The fact that the royal got titular second billing in When Phillip Met Prince Philip was evidence of TV’s increasing lese-majesty on the subject of the royal family. The death of deference had also been illustrated by Prince Philip – The Plot to Make a King, screened in 2015 as part of Channel 4’s Secret History series. The clickbait name – there were no circumstances in which the duke could ever have been crowned – was attached to a documentary about the alleged machinations of his uncle, Lord Mountbatten, to insert his nephew and his family name into the royal family by ensuring that Philip married Princess Elizabeth.

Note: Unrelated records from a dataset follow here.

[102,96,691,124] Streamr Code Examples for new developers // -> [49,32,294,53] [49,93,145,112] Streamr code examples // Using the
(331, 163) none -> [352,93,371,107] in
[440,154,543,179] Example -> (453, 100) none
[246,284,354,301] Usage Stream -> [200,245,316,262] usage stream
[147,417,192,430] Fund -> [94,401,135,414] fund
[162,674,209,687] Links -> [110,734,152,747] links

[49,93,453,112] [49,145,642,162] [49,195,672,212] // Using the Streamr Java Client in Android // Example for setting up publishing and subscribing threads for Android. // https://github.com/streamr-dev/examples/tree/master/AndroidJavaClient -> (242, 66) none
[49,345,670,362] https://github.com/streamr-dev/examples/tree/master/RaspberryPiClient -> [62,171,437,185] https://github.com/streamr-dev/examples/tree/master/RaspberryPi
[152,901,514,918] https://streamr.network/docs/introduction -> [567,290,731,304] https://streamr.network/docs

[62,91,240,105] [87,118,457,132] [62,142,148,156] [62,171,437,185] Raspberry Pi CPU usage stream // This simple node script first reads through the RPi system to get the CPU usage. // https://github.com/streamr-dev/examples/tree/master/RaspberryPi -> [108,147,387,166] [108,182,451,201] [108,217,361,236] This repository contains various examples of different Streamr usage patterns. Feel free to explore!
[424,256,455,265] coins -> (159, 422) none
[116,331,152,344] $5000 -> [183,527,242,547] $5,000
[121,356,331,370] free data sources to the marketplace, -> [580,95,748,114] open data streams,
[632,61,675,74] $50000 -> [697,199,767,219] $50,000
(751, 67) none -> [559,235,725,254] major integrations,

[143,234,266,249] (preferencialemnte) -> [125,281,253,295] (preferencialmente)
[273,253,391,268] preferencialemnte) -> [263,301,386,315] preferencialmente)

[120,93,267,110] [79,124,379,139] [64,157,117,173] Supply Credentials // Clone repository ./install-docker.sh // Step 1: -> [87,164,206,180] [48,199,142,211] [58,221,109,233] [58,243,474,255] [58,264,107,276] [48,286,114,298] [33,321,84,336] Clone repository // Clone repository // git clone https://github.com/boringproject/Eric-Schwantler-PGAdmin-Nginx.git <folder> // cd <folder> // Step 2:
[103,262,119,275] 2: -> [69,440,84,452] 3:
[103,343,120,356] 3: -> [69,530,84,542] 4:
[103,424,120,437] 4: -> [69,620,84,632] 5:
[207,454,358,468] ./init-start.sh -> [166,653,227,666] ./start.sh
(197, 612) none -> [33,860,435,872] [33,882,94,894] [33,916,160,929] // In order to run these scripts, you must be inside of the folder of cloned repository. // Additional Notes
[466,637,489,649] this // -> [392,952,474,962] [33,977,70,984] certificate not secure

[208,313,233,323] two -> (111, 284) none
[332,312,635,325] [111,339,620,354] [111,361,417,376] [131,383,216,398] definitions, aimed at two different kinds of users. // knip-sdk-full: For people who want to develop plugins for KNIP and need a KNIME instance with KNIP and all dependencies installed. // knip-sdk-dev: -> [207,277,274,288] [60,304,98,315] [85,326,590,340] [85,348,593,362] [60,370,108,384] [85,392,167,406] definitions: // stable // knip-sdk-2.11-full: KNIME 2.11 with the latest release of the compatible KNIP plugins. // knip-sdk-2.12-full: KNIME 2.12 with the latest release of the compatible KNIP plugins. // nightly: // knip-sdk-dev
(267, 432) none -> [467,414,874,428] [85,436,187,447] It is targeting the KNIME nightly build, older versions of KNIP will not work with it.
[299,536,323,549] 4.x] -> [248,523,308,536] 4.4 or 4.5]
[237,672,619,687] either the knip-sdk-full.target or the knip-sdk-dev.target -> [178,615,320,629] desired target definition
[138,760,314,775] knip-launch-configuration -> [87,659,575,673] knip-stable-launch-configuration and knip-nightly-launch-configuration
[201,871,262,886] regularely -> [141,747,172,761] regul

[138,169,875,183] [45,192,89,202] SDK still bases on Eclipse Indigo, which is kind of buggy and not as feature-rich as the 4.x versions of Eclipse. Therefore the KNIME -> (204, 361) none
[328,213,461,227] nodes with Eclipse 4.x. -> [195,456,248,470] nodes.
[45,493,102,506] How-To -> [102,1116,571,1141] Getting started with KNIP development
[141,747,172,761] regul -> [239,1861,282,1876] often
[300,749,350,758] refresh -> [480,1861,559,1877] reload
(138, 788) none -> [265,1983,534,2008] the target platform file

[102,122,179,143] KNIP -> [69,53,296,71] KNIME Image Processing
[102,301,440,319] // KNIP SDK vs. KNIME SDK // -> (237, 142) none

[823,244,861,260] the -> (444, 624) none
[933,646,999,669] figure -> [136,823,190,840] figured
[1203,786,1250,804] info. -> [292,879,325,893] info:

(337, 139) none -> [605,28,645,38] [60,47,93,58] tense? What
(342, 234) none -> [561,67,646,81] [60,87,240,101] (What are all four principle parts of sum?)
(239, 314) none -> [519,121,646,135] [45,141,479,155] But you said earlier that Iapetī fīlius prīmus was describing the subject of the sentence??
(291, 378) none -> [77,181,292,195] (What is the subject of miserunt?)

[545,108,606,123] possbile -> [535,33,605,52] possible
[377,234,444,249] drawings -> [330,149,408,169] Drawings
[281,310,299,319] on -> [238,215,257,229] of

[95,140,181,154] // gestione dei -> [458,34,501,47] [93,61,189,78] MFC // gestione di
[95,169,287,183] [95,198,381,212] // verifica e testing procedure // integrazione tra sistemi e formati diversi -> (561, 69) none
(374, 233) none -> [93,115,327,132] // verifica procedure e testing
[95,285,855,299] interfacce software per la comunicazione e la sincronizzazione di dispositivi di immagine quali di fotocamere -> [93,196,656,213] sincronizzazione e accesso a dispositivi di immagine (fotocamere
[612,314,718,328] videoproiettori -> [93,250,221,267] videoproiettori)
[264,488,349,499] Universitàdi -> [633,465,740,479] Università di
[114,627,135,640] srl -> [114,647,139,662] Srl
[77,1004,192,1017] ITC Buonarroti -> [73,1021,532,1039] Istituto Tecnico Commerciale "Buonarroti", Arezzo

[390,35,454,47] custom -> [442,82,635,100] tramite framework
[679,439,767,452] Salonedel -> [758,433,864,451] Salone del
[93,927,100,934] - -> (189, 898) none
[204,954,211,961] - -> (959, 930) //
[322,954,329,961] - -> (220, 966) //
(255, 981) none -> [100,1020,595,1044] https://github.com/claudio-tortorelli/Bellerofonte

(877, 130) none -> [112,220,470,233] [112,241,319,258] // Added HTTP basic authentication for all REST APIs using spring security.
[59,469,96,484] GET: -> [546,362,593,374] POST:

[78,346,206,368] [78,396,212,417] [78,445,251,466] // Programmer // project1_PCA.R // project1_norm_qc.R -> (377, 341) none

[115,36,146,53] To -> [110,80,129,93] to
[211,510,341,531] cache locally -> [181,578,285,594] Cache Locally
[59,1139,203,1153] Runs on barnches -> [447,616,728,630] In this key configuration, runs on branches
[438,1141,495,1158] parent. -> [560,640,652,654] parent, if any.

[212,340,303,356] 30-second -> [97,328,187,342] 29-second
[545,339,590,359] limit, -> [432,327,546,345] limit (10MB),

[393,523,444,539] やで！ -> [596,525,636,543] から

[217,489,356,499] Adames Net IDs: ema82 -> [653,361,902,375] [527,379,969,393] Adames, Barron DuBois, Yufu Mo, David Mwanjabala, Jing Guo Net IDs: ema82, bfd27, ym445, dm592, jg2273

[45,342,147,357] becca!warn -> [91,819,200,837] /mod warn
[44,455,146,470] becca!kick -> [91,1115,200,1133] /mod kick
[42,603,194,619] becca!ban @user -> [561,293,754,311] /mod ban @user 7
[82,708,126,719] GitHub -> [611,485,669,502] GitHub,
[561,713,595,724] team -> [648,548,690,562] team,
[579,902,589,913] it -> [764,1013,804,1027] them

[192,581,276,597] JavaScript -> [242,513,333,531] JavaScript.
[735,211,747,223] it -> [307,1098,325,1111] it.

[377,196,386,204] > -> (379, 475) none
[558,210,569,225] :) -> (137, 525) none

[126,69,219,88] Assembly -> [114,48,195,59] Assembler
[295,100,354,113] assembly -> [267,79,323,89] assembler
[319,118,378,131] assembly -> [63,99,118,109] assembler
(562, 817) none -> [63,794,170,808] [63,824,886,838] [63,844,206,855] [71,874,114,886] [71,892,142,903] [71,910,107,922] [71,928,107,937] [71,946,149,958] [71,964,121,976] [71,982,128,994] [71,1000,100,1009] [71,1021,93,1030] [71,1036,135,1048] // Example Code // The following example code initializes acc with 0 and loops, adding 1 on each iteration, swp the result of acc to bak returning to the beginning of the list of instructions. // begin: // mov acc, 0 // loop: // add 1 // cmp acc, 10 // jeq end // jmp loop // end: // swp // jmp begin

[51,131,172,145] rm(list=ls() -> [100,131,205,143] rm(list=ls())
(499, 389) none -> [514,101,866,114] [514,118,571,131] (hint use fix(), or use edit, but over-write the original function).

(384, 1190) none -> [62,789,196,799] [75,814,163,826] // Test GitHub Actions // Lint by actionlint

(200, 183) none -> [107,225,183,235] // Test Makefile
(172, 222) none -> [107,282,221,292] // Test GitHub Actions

Watch a preview of Prince Philip: The Plot to Make a King on YouTube

While the duke was rarely seen on TV after his retirement from public life in 2017, other family members catastrophically filled the gap. In 2019, Prince Andrew attempted to use a Newsnight Special interview with Emily Maitlis to refute allegations over a long and loyal friendship with the convicted sex offender Jeffrey Epstein. The attempted exoneration failed so disastrously that Andrew soon followed his father into a retirement from royal duties.

Hospitalised in March, the duke may have been protected from the latest major TV interview by one of his relatives – and probably the most sensational: When Oprah Met Harry and Meghan. That show, if Philip did see it, is unlikely to have improved his view of the medium as a conduit for royal business.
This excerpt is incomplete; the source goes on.